───── Provided records ─────

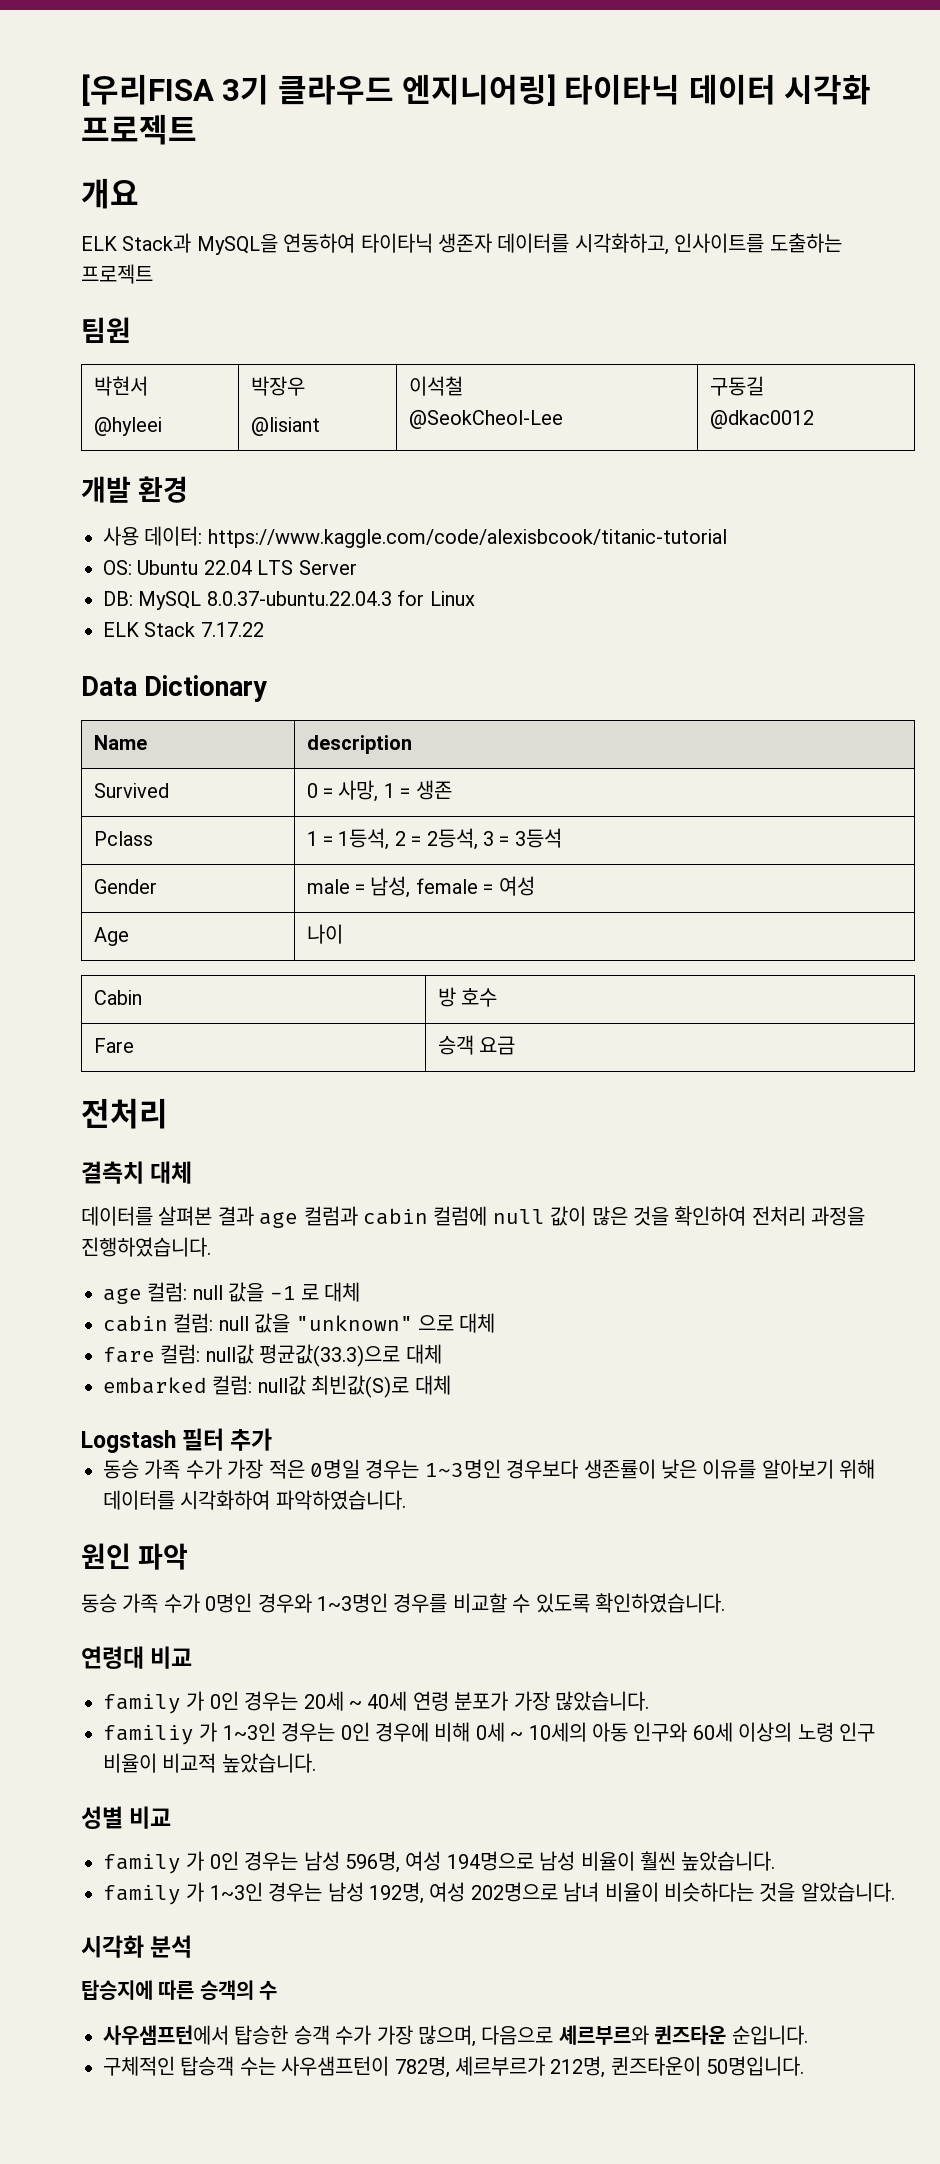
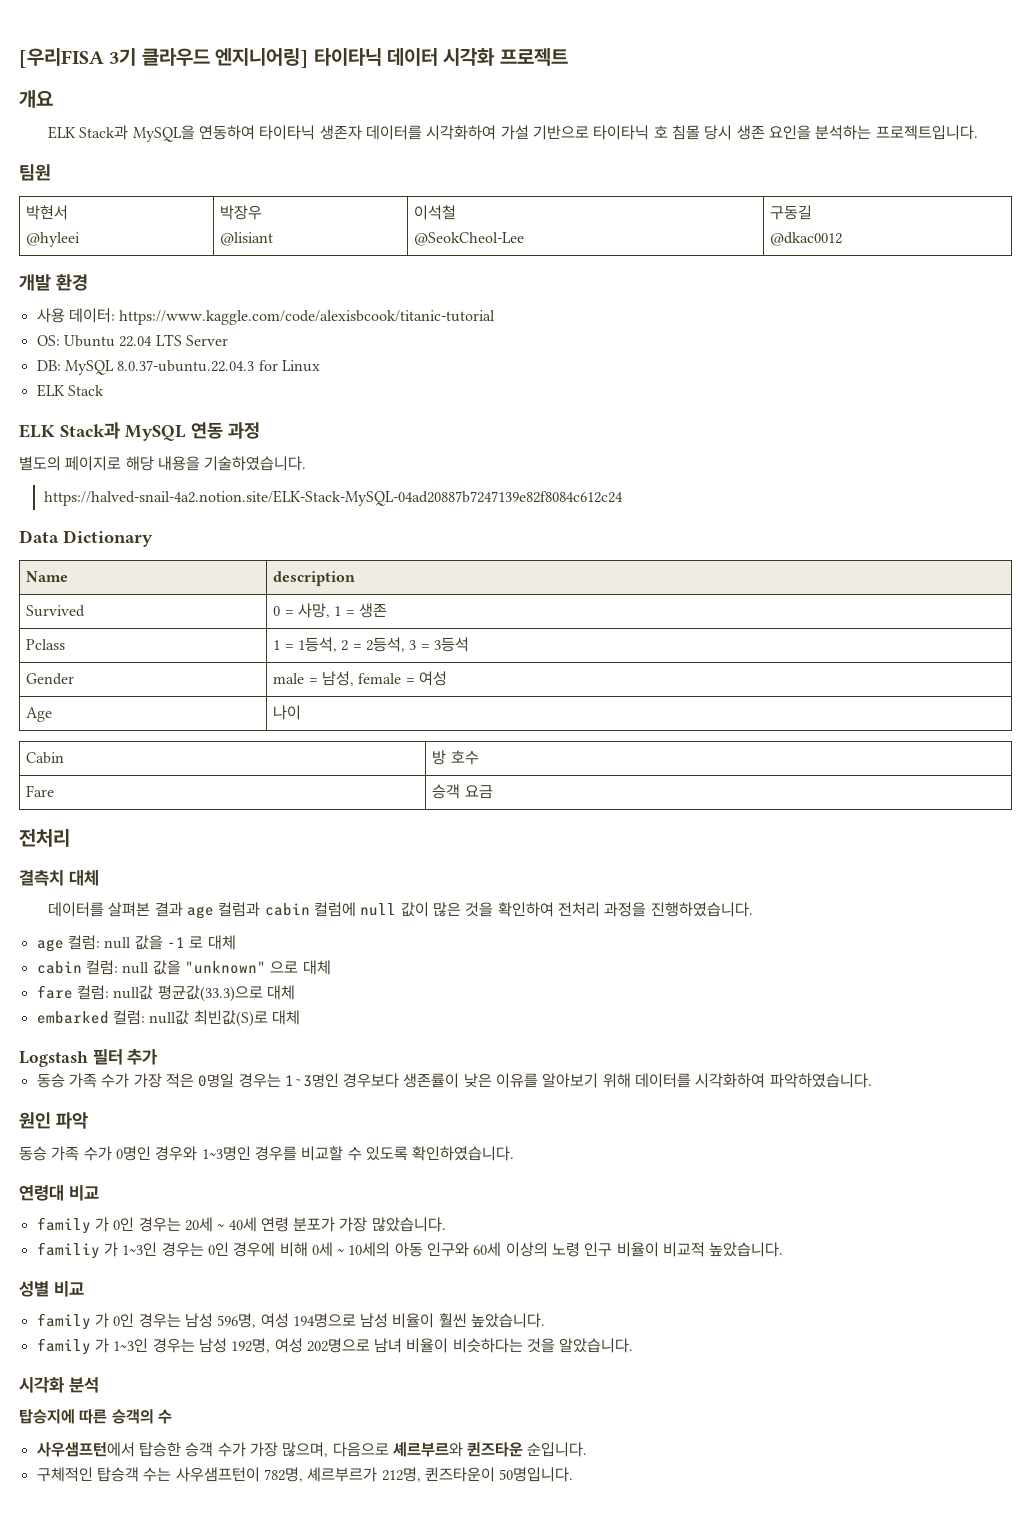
- ELK Stack과 MySQL을 연동하여 타이타닉 생존자 데이터를 시각화하고, 인사이트를 도출하는 프로젝트
+ ELK Stack과 MySQL을 연동하여 타이타닉 생존자 데이터를 시각화하여 가설 기반으로 타이타닉 호 침몰 당시 생존 요인을 분석하는 프로젝트입니다.
- ELK Stack 7.17.22
+ ELK Stack
+ ELK Stack과 MySQL 연동 과정
+ 별도의 페이지로 해당 내용을 기술하였습니다.
+ https://halved-snail-4a2.notion.site/ELK-Stack-MySQL-04ad20887b7247139e82f8084c612c24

─────

▸ Exercise prompt
State, as a number only, how many lines in the entries include "MySQL을".

▸ Result of the task
2